# What to do:
In the data below, set down exactly the lines from the one containing "margin-left: 24px ->" up to and including the one containing "flex-direction: none ->". Leave the pictures out.

# Records:
>>
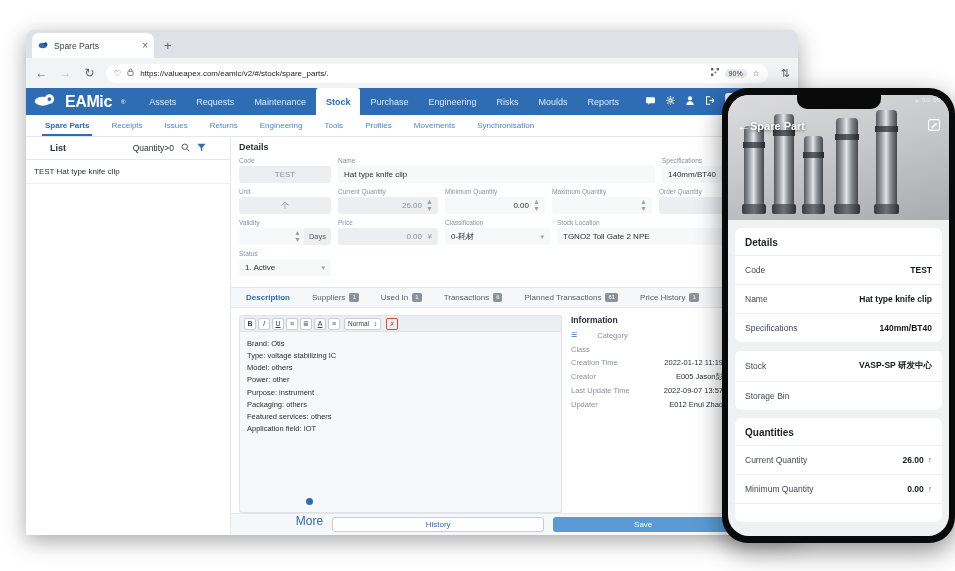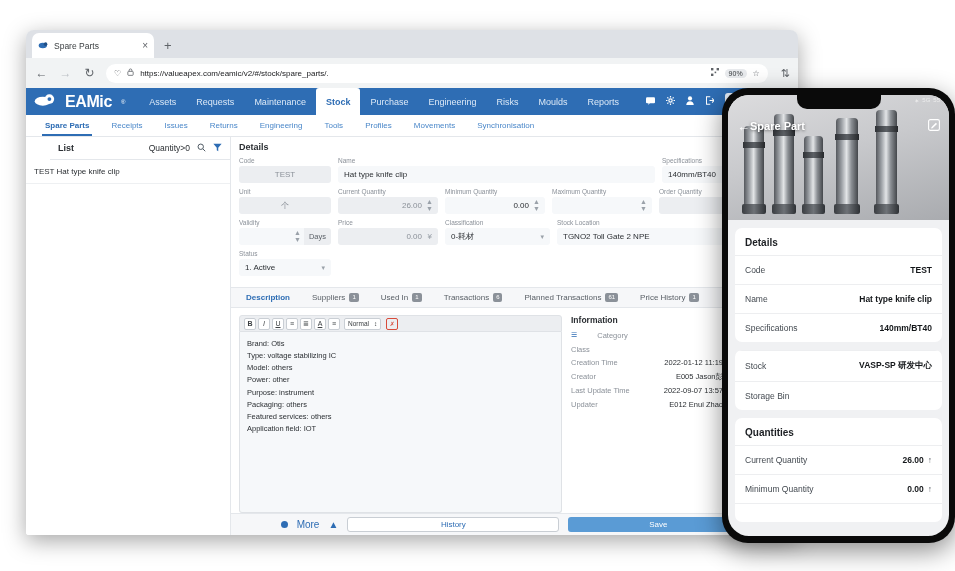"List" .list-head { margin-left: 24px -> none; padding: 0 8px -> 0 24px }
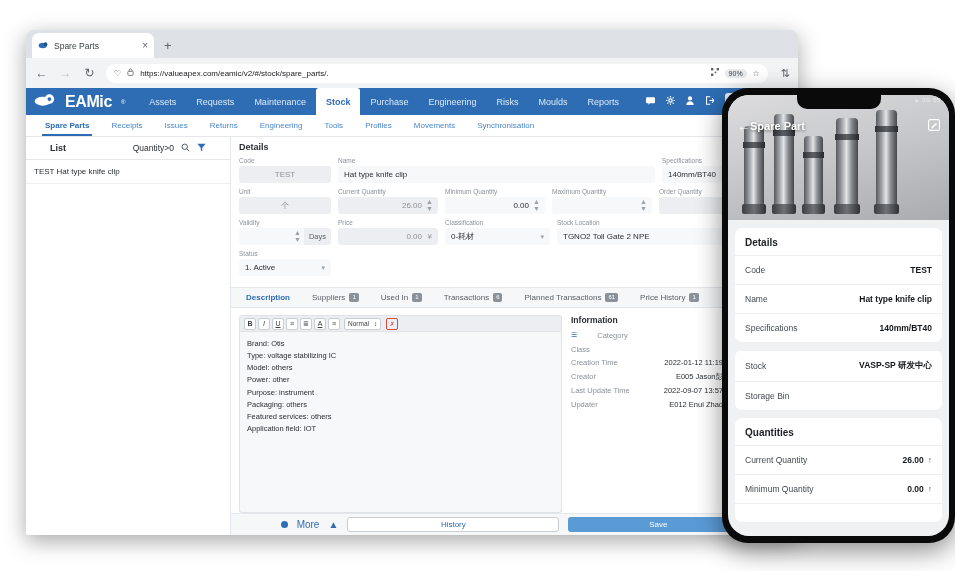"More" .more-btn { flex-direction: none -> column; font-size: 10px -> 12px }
<<
>>
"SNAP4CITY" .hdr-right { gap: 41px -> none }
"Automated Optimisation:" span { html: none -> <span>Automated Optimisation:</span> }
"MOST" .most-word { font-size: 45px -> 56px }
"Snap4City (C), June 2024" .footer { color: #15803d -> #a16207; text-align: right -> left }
<<
>>
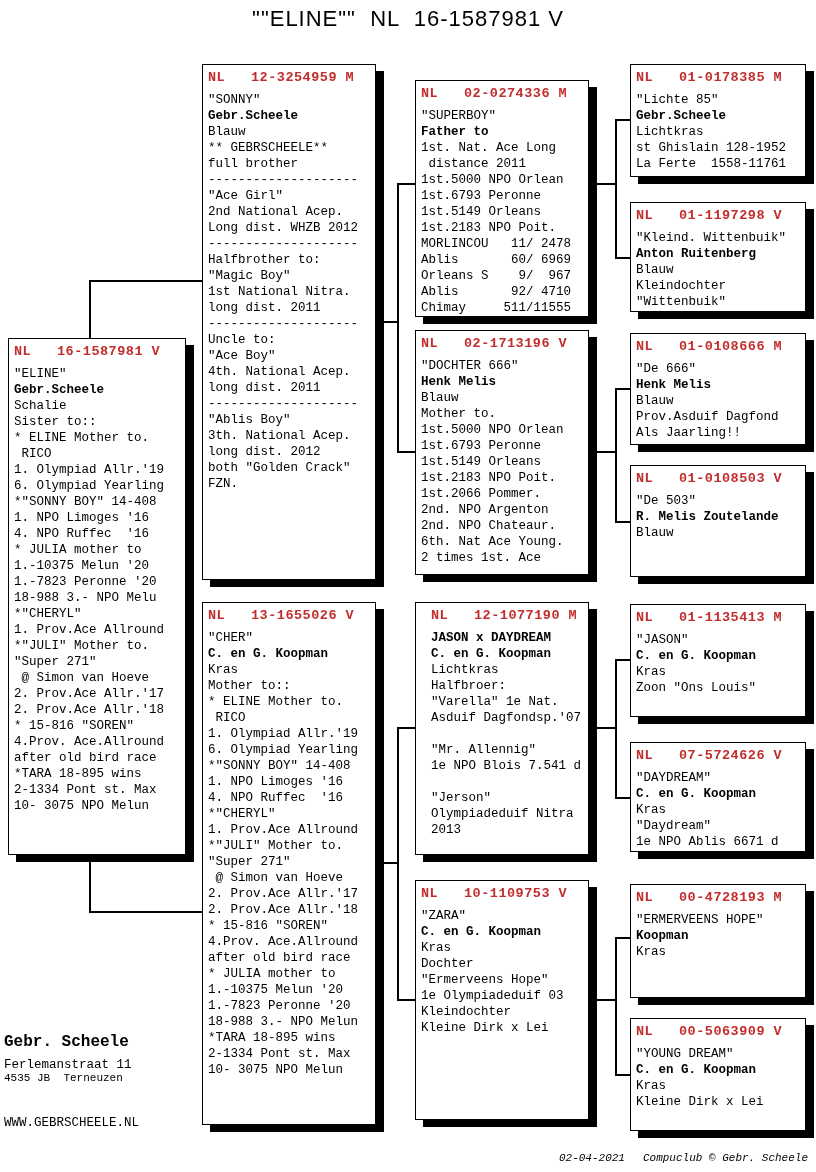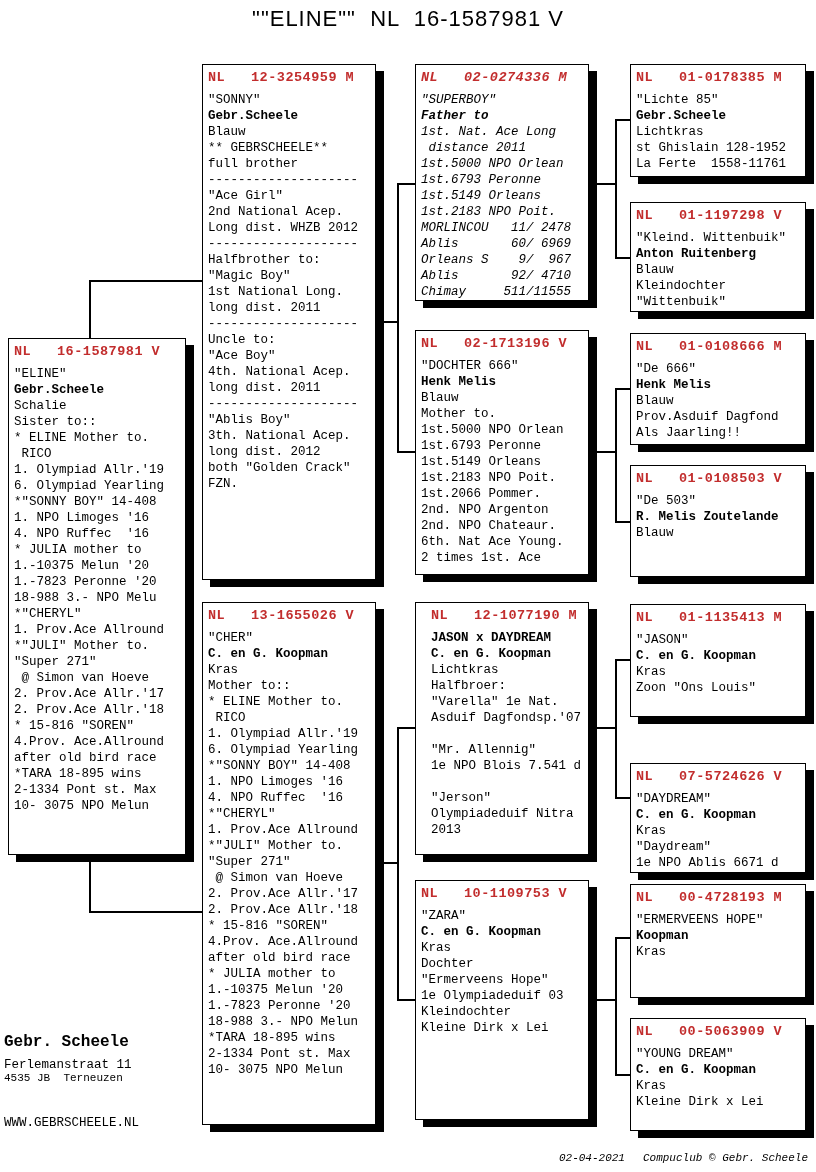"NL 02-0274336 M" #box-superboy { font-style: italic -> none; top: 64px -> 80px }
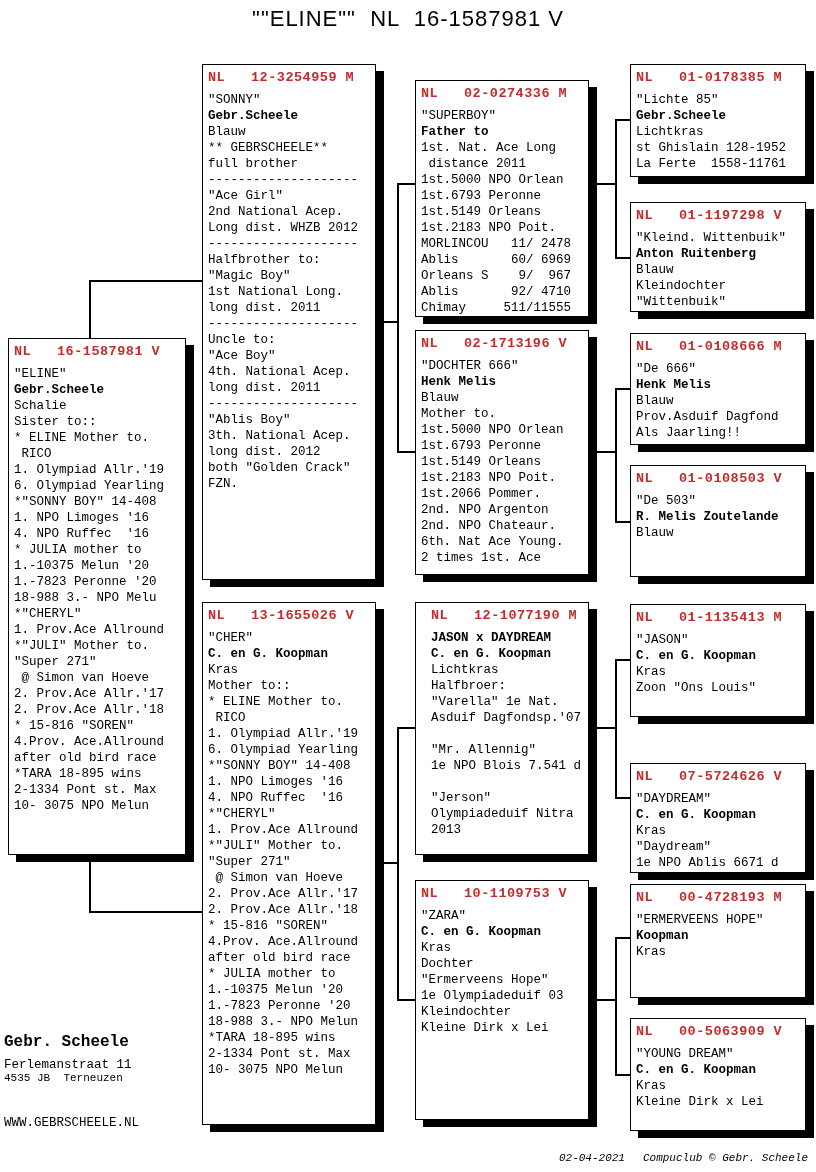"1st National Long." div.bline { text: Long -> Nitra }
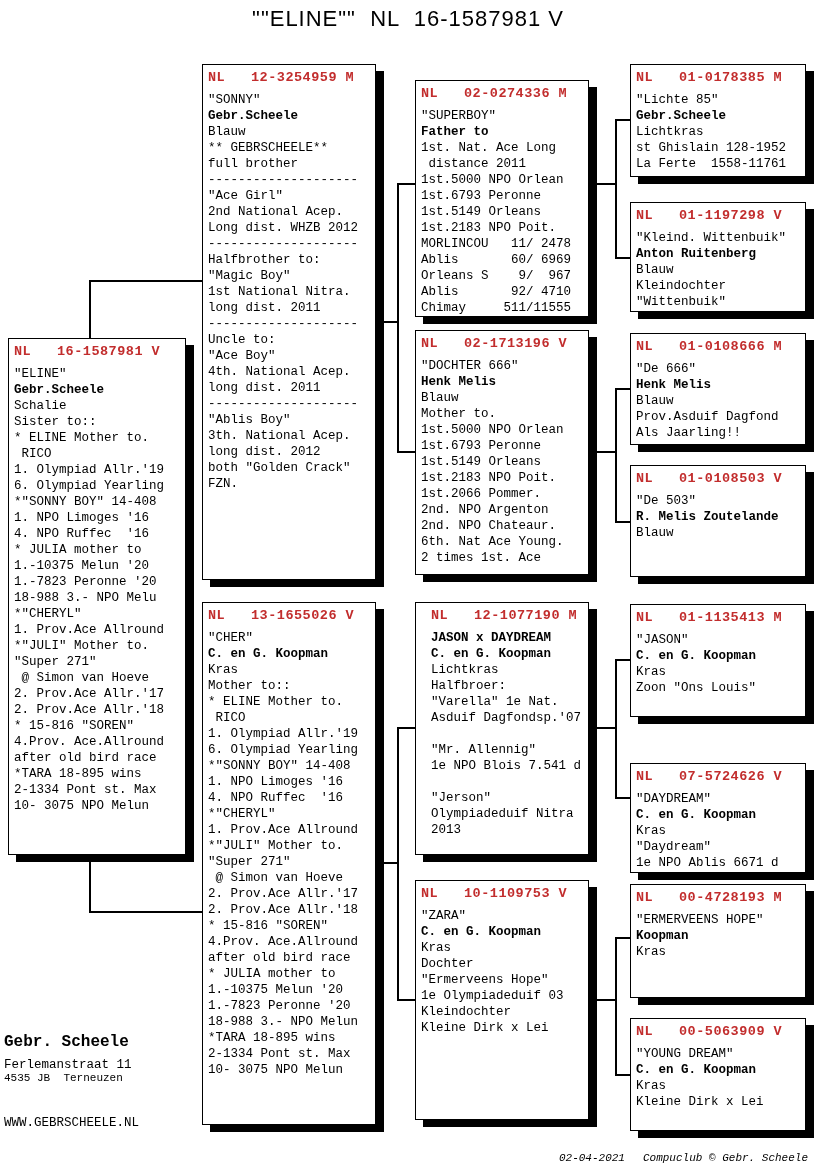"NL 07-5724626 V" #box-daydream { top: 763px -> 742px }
<<
# Result of the exercise:
"List" .list-head { margin-left: 24px -> none; padding: 0 8px -> 0 24px }
"More" .more-btn { flex-direction: none -> column; font-size: 10px -> 12px }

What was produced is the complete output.